Brief:
Would you retype, word for word, the line with "discount: 10% = 533.83 -> 10% = 645.70" and every line after it through the end of the records below?

***** Data

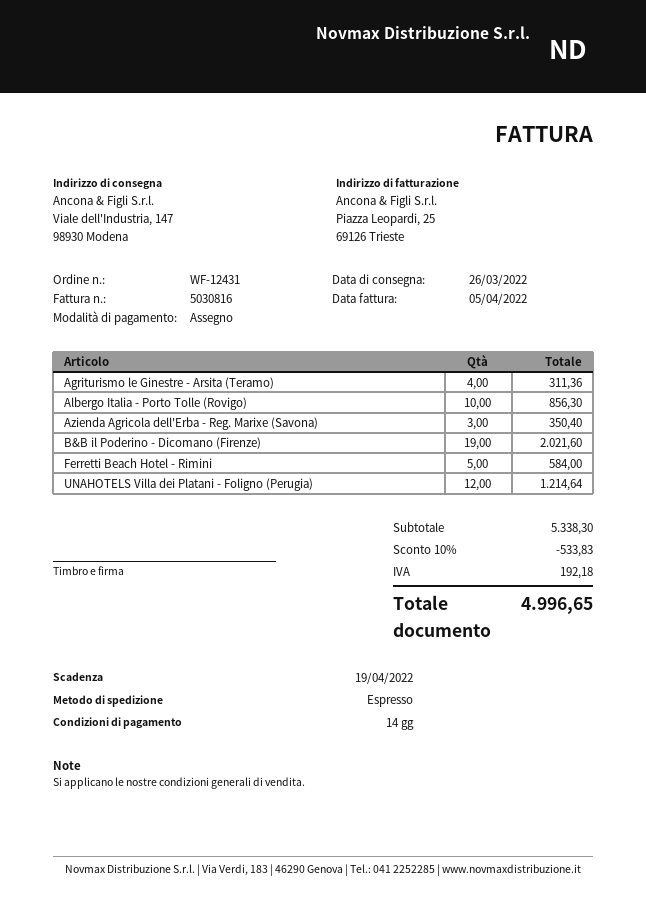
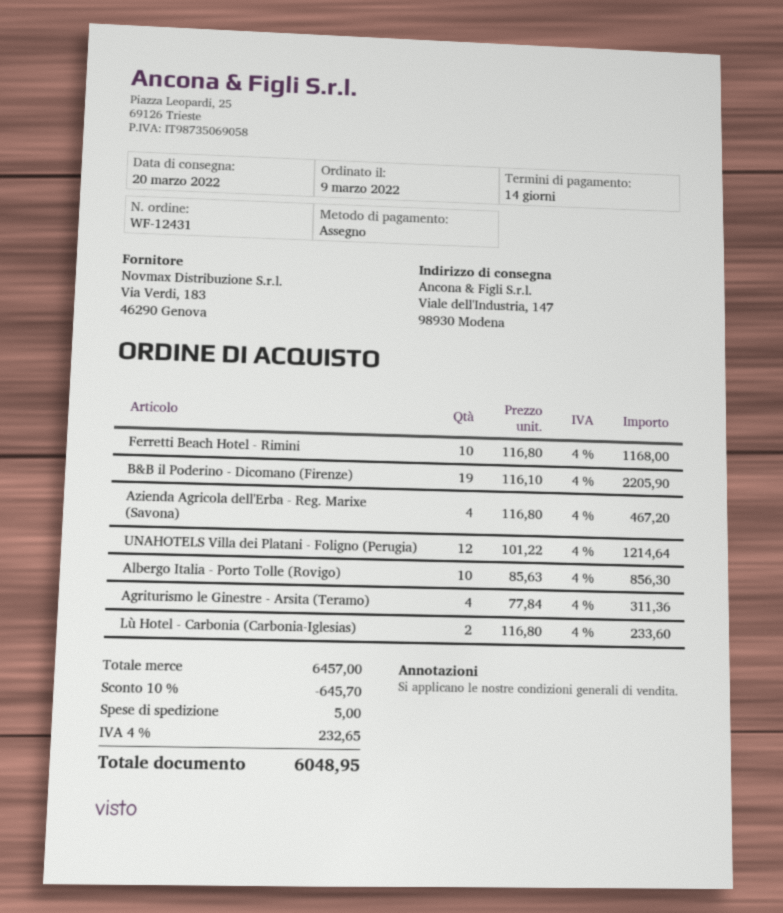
delivery date: 2022-03-26 -> 2022-03-20
Azienda Agricola dell'Erba - Reg. Marixe (Savona): 3 for 350.40 -> 4 for 467.20
B&B il Poderino - Dicomano (Firenze): 19 for 2021.60 -> 19 for 2205.90
Ferretti Beach Hotel - Rimini: 5 for 584.00 -> 10 for 1168.00
Lù Hotel - Carbonia (Carbonia-Iglesias): none -> 2 for 233.60
subtotal: 5338.30 -> 6457.00
discount: 10% = 533.83 -> 10% = 645.70
shipping: none -> 5.00
tax: 192.18 -> 232.65
total: 4996.65 -> 6048.95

**********

Result of this exercise:
discount: 10% = 533.83 -> 10% = 645.70
shipping: none -> 5.00
tax: 192.18 -> 232.65
total: 4996.65 -> 6048.95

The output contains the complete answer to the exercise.